You can use the get_user method of the auth module. It says it wants a request as parameter, but it only ever uses the session attribute of the request. And it just so happens that our Client has that attribute.
from django.contrib import auth
user = auth.get_user(self.client)
assert user.is_authenticated

This is not the best answer. See https://stackoverflow.com/a/35871564/307511
Chronial has given
an excellent example on how to make this assertion below. His answer
better than mine for nowadays code.
The most straightforward method to test if a user is logged in is by testing the Client object:
self.assertIn('_auth_user_id', self.client.session)
You could also check if a specific user is logged in:
self.assertEqual(int(self.client.session['_auth_user_id']), user.pk)
As an additional info, the response.request object is not a HttpRequest object; instead, it's an ordinary dict with some info about the actual request, so it won't have the user attribute anyway.
Also, testing the response.context object is not safe because you don't aways have a context.

Django's TestClient has a login method which returns True if the user was successfully logged in.

The method is_authenticated() on the User model always returns True. False is returned for request.user.is_authenticated() in the case that request.user is an instance of AnonymousUser, which is_authenticated() method always returns False.
While testing you can have a look at response.context['request'].user.is_authenticated().
You can also try to access another page in test which requires to be logged in, and see if response.status returns 200 or 302 (redirect from login_required).

Where are you initialising your self.client?
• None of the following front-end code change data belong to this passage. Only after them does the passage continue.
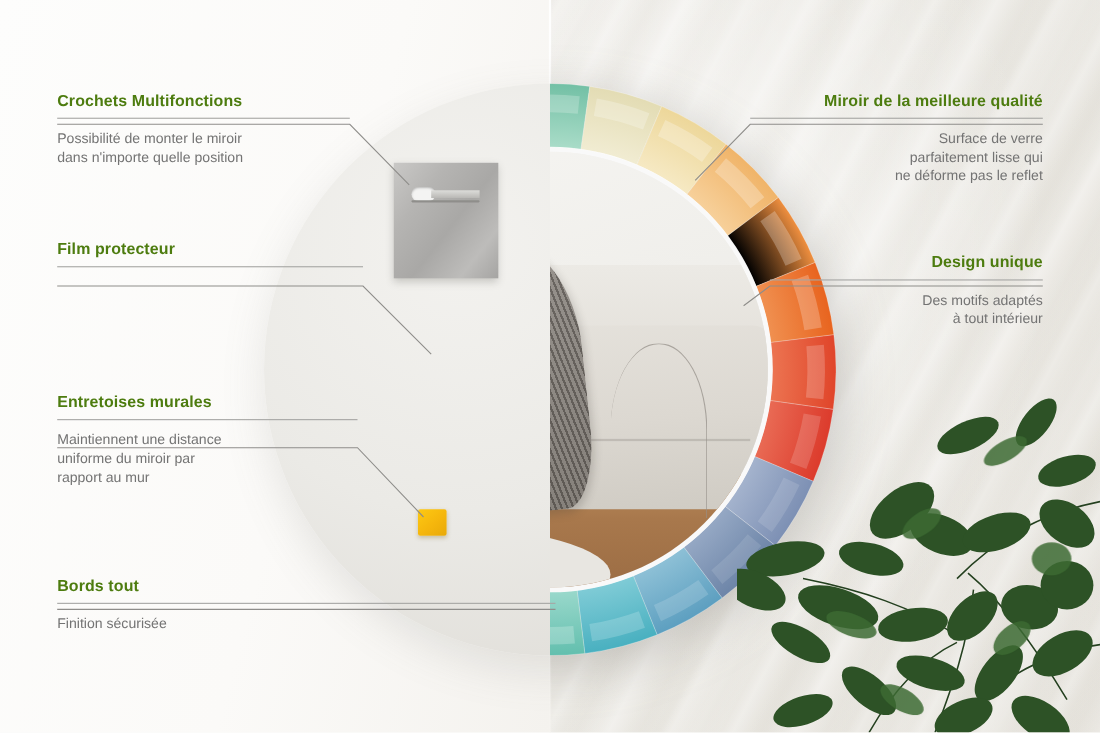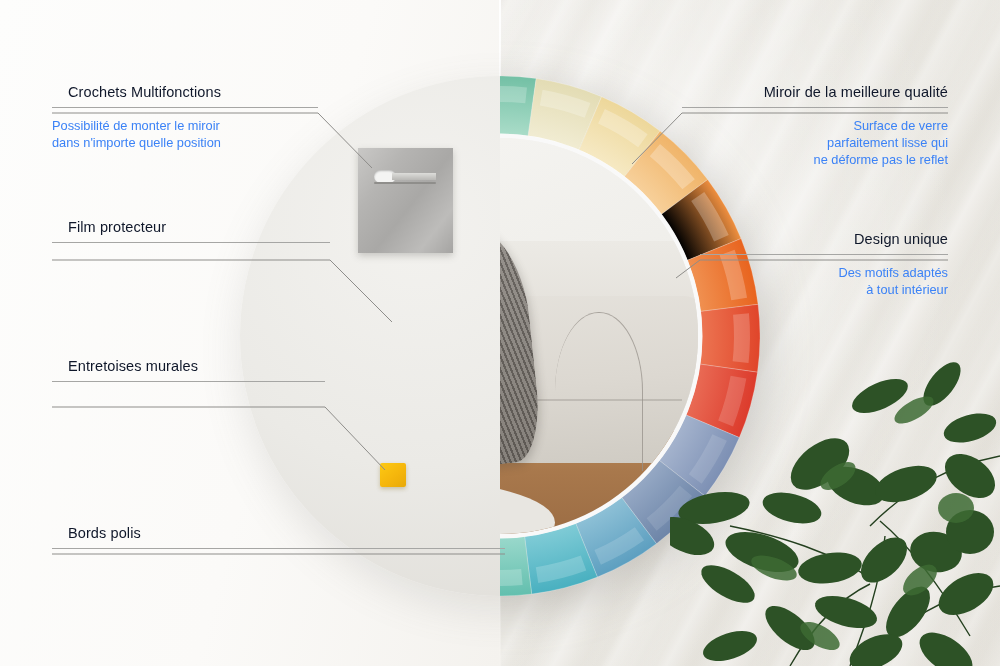--- a/index.html
+++ b/index.html
@@ -150,29 +150,29 @@
     border:1.6px solid rgba(150,145,138,.75);
     border-radius:50% 50% 0 0;
     border-bottom:none; border-left:none;
   }
 
   
   .lines { position:absolute; left:0; top:0; width:1000px; height:666px; }
 
   .label { position:absolute; }
   .label h3 {
-    font-size:14.5px; font-weight:normal; color:#0f172a;
-    letter-spacing:.1px; white-space:nowrap;margin-left:16px;
+    font-size:14.5px; font-weight:bold; color:#4d7c0f;
+    letter-spacing:.1px; white-space:nowrap;
   }
   .label .rule {
     height:1px; background:#a6a6a4; margin-top:7px;
   }
   .label p {
     margin-top:9px; font-size:12.8px; line-height:17px;
-    color:#3b82f6; white-space:pre-line;
+    color:#737373; white-space:pre-line;
   }
   .label.right { text-align:right; }
 
   
   .foliage {
     position:absolute; right:0; bottom:0; width:330px; height:330px;
     pointer-events:none;
   }
   .foliage svg { width:100%; height:100%; display:block; }
 </style>
@@ -386,25 +386,29 @@
   </div>
 
   <div class="label" style="left:52px; top:219px; width:278px;">
     <h3>Film protecteur</h3>
     <div class="rule"></div>
   </div>
 
   <div class="label" style="left:52px; top:358px; width:273px;">
     <h3>Entretoises murales</h3>
     <div class="rule"></div>
+    <p>Maintiennent une distance
+uniforme du miroir par
+rapport au mur</p>
   </div>
 
   <div class="label" style="left:52px; top:525px; width:453px;">
-    <h3>Bords polis</h3>
-    <div class="rule"></div>
+    <h3>Bords tout</h3>
+    <div class="rule"></div>
+    <p>Finition sécurisée</p>
   </div>
 
   <div class="label right" style="left:700px; top:231px; width:248px;">
     <h3>Design unique</h3>
     <div class="rule"></div>
     <p>Des motifs adaptés
 à tout intérieur</p>
   </div>
 
   <div class="label right" style="left:682px; top:84px; width:266px;">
What else is in your setUp method? I have a similar test and your code should work fine. Here's how I do it:
from django.contrib.auth.models import User
from django.test import TestCase
from django.test.client import Client
class UserTestCase(TestCase):
def setUp(self):
self.client = Client()
def testLogin(self):
print User.objects.all() # returns []
response = self.client.post(reverse('auth-registration'),
{ 'username':'foo',
'password1':'bar',
'password2':'bar' } )
print User.objects.all() # returns one user
print User.objects.all()[0].is_authenticated() # returns True
EDIT
If I comment out my login logic, I don't get any User after self.client.post(. If you really want to check if the user has been authenticated, use the self.client to access another url which requires user authentication. Continuing from the above, access another page:
response = self.client.get(reverse('another-page-which-requires-authentication'))
print response.status_code
The above should return 200 to confirm that the user has authenticated. Anything else, it will redirect to the login page with a 302 code.

There is another succinct way, using wsgi_request in response:
response = self.client.post('/signup', data)
assert response.wsgi_request.user.is_authenticated()
and #Chronial 's manner is also available with wsgi_request:
from django.contrib import auth
user = auth.get_user(response.wsgi_request)
assert user.is_authenticated()
Because response.wsgi_request object has a session attribute.
However, I think using response.wsgi_request.user is more simple.